Research
My research spans migration economics, the economics of health and inequality, and labor and public economics — with a focus on the effects of immigration enforcement.
The Local Labor-Market Effects of Interior Immigration Enforcement: Evidence from Recent Policy Swings
Interior immigration enforcement swung sharply between 2021 and 2025, yet its effects on local labor markets, and on whom, remain hard to measure. I assemble a new monthly panel of ICE arrests by metropolitan area from October 2015 through March 2026 and isolate a cleaned measure of interior enforcement, separating it from the administrative processing of the 2021–2022 border surge. I identify effects with a shift-share design that interacts each metro’s pre-determined, Obama-era enforcement exposure with two national shocks: the Biden de-escalation of January 2021 and the Trump-2 escalation of January 2025. The shocks move enforcement on different margins, and replacing realized arrests with pre-determined exposure reverses the sign of their naive correlation with employment: under the escalation, employment falls in immigrant-intensive sectors, while the de-escalation mirrors this with a lag.

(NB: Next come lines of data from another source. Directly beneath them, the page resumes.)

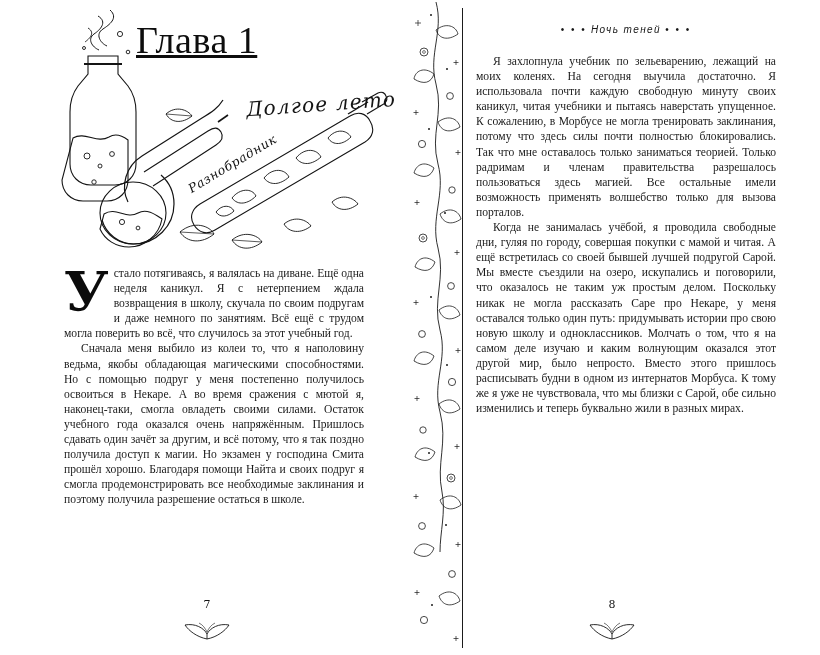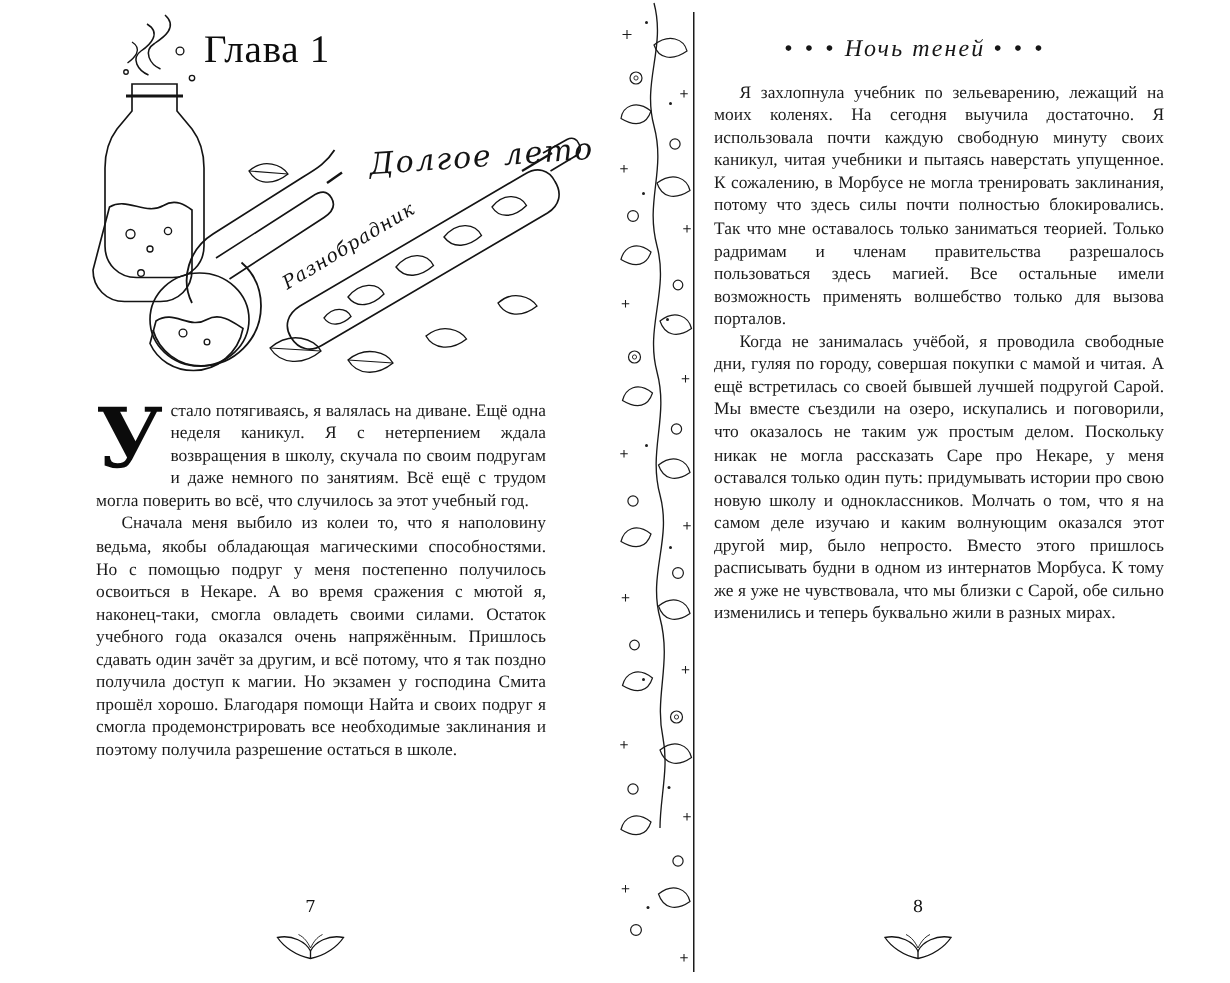--- a/index.html
+++ b/index.html
@@ -42,25 +42,26 @@
     width: 1px;
     height: 640px;
     background: #1b1b1b;
   }
 
   
   .chapter-title {
     position: absolute;
     left: 136px;
     top: 18px;
-    font-size: 26px;
+    font-size: 38px;
     letter-spacing: 0.5px;
     font-family: "Liberation Serif", serif;
     font-weight: 400;
     color: #0d0d0d;
+    text-decoration: underline;
   }
   .chapter-subtitle {
     position: absolute;
     left: 246px;
     top: 92px;
     font-size: 20px;
     font-style: italic;
     font-family: "DejaVu Serif", serif;
     color: #141414;
     letter-spacing: 1.2px;
@@ -125,27 +126,27 @@
     font-size: 55px;
     line-height: 48px;
     margin: 2px 5px 0 0;
     color: #0b0b0b;
     font-weight: 700;
   }
 
   
   .running-head {
     position: absolute;
-    left: 50px;
+    left: 66px;
     top: 24px;
     width: 300px;
     text-align: center;
-    font-size: 16px;
+    font-size: 10px;
     font-style: italic;
-    font-family: Liberation Serif, serif;
+    font-family: Liberation Sans, sans-serif;
     letter-spacing: 1.4px;
     color: #161616;
   }
   .running-head .deco { letter-spacing: 2px; font-style: normal; }
 
   
   .folio {
     position: absolute;
     width: 40px;
     text-align: center;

Though power-limited, the estimates point to spillovers onto the documented and native-born workforce through labor-market complementarity, implying that enforcement’s costs fall partly on the workers it is often meant to protect.
Working Papers
The Effect of Federal Immigration Enforcement on Food Bank Utilization: The Secure Communities Program
Presented at SEA, ASHEcon, the Society of Government Economists, the Summer School on the Economics of Migration (CDMX), and others.